Required action →
Search the entries for the word "code" and copy each line that has it.

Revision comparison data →
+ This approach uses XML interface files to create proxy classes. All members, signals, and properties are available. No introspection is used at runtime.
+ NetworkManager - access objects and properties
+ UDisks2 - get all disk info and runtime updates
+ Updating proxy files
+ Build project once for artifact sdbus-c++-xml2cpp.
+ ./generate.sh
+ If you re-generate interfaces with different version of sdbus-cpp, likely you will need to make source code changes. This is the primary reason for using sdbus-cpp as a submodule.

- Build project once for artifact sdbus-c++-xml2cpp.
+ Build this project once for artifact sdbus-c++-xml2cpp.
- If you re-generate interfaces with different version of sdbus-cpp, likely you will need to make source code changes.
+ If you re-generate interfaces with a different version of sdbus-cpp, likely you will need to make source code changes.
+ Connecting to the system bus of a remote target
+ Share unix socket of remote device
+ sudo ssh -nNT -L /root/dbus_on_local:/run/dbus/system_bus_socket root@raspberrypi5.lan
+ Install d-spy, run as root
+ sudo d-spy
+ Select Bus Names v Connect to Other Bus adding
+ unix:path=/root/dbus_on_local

...

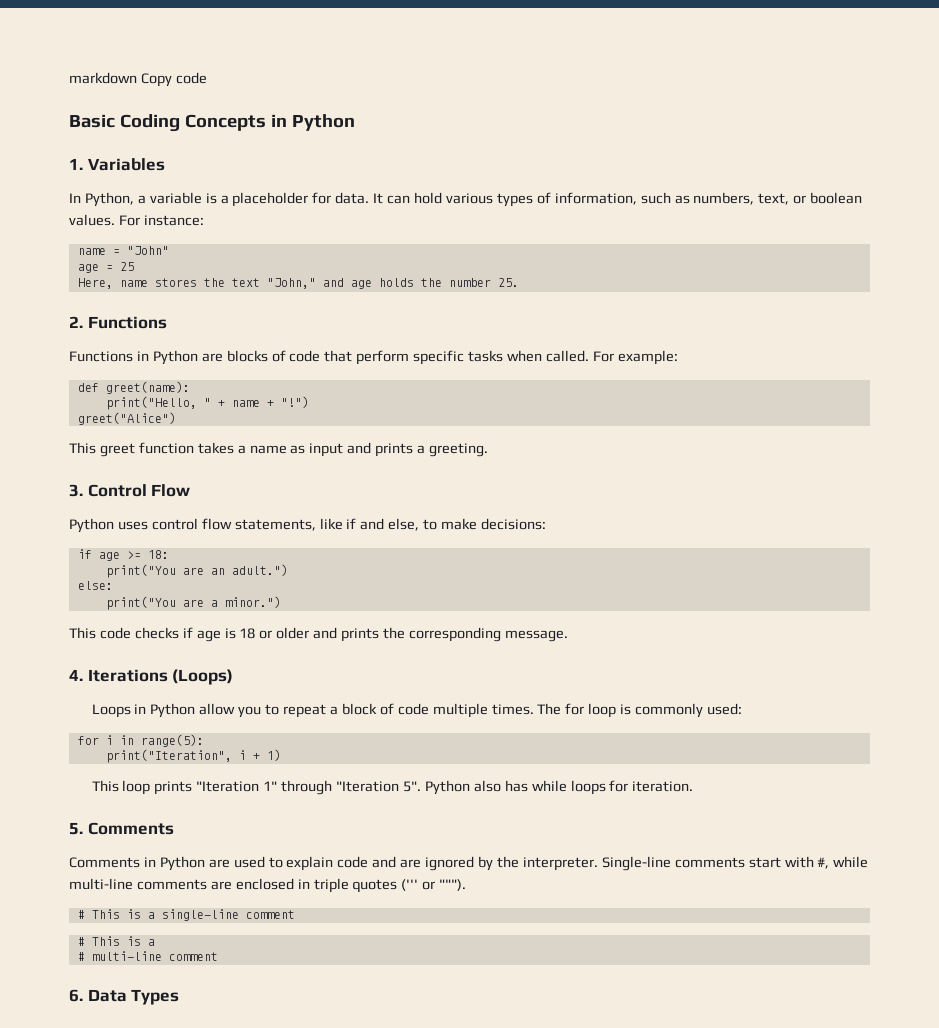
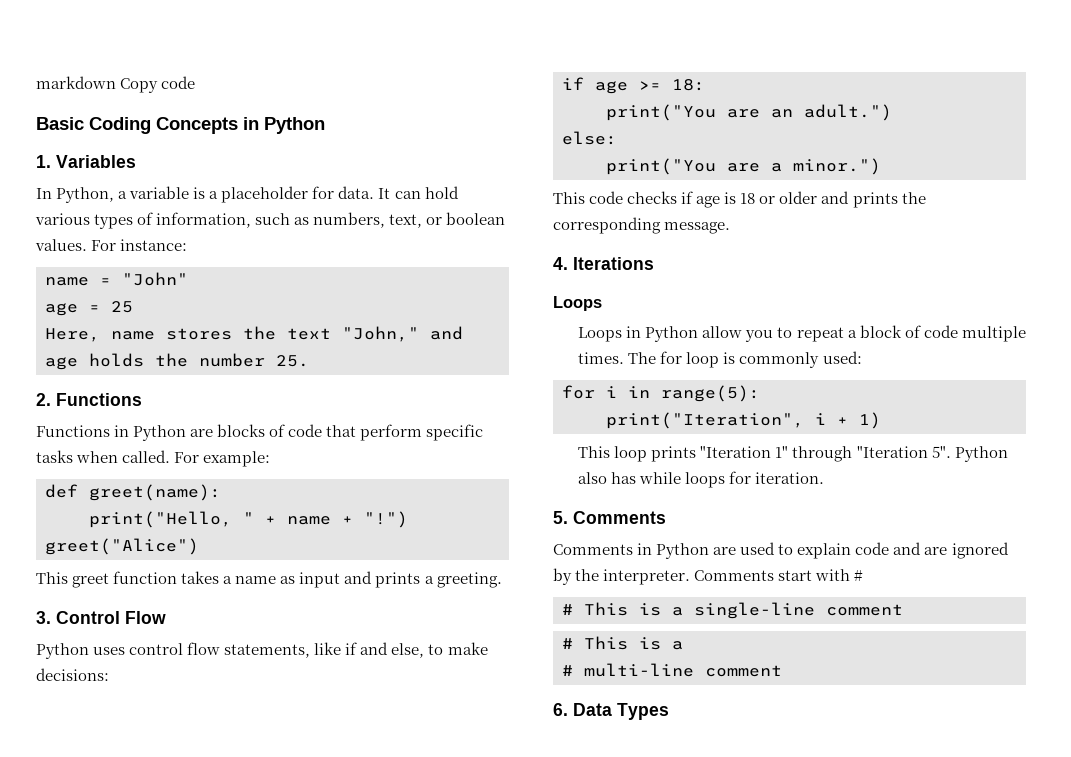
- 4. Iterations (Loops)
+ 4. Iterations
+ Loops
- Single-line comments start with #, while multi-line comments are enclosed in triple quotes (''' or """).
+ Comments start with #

...

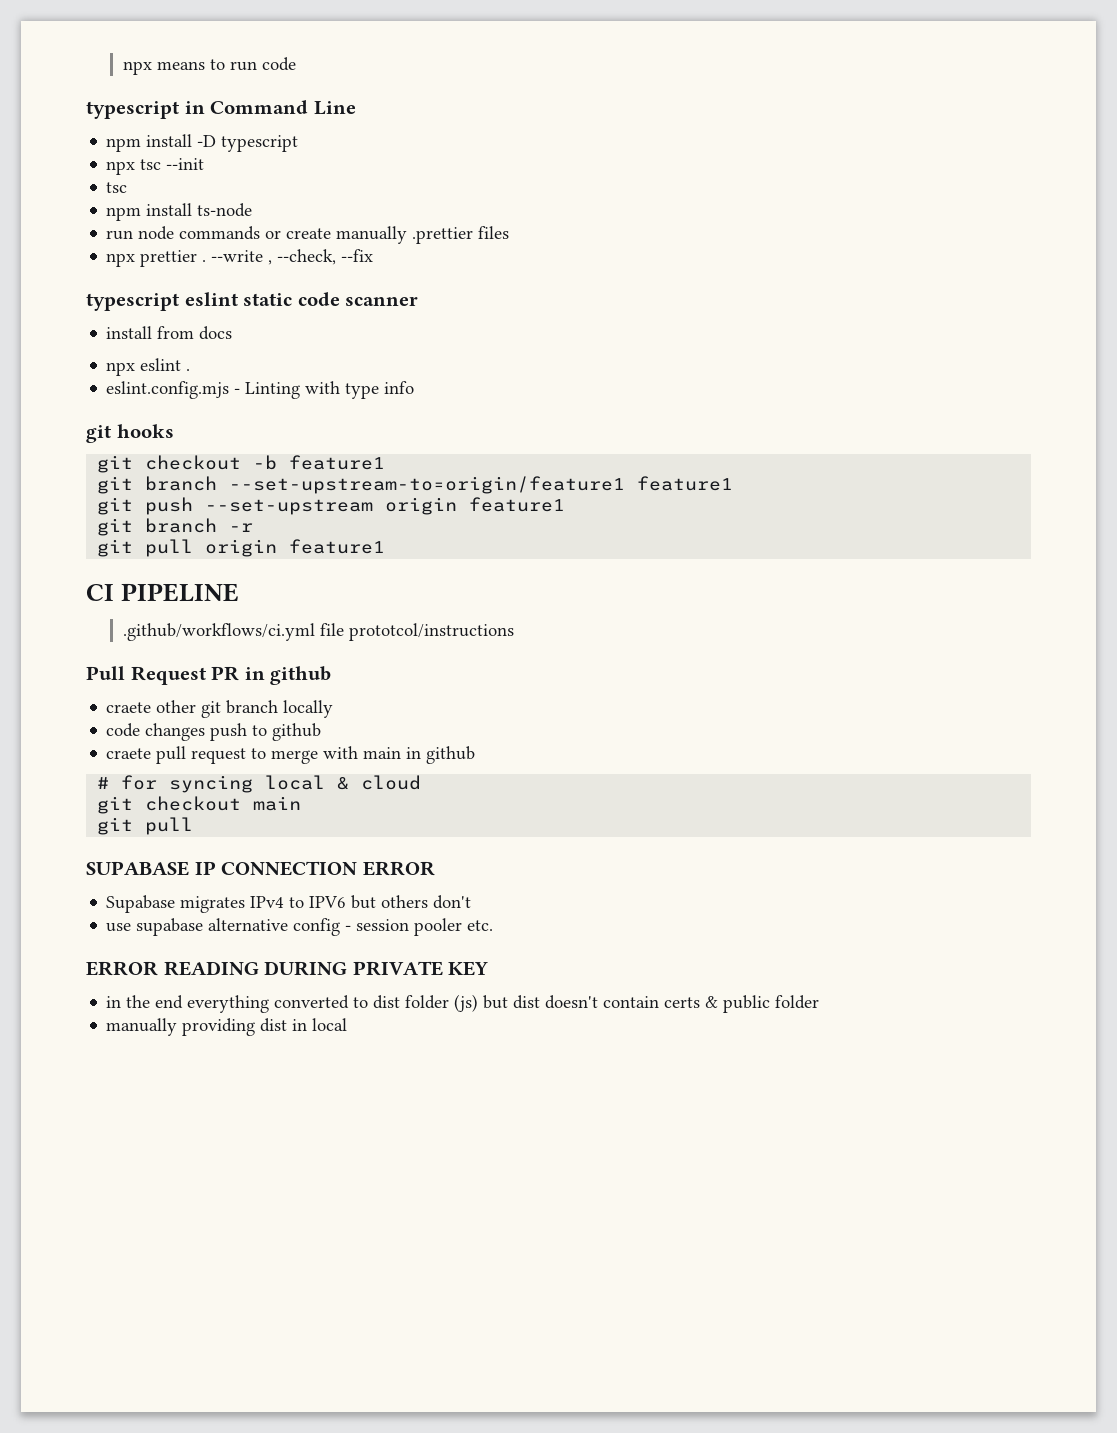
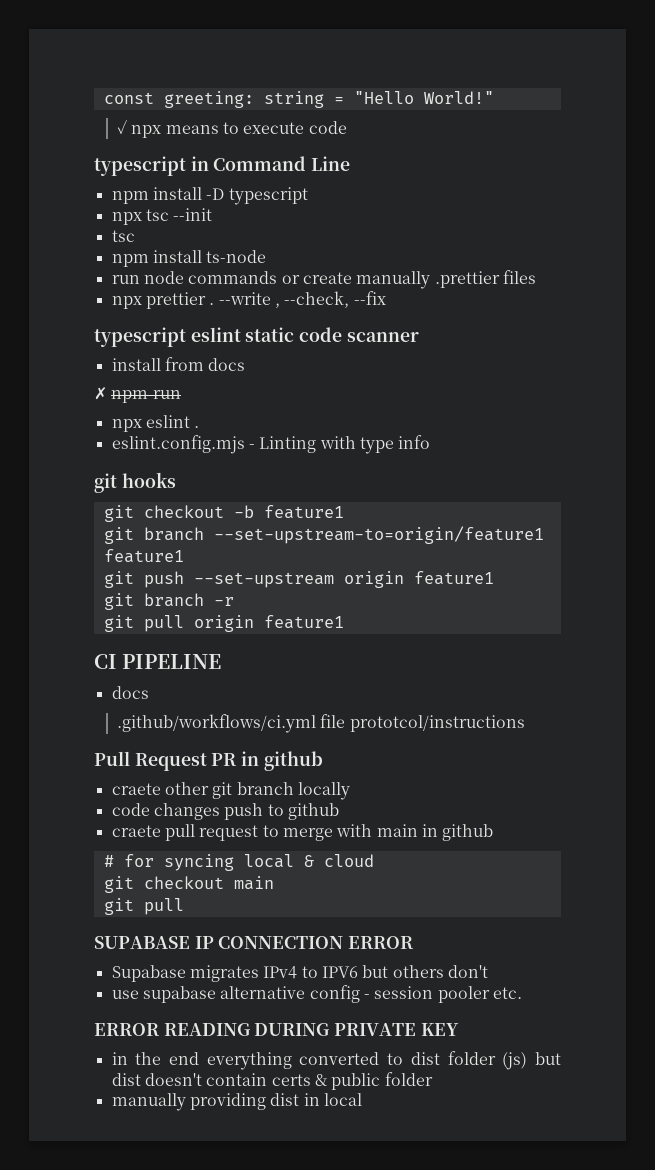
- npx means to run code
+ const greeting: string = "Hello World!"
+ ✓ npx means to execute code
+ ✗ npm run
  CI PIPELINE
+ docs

Output for this task →
+ If you re-generate interfaces with different version of sdbus-cpp, likely you will need to make source code changes. This is the primary reason for using sdbus-cpp as a submodule.
- If you re-generate interfaces with different version of sdbus-cpp, likely you will need to make source code changes.
+ If you re-generate interfaces with a different version of sdbus-cpp, likely you will need to make source code changes.
- npx means to run code
+ ✓ npx means to execute code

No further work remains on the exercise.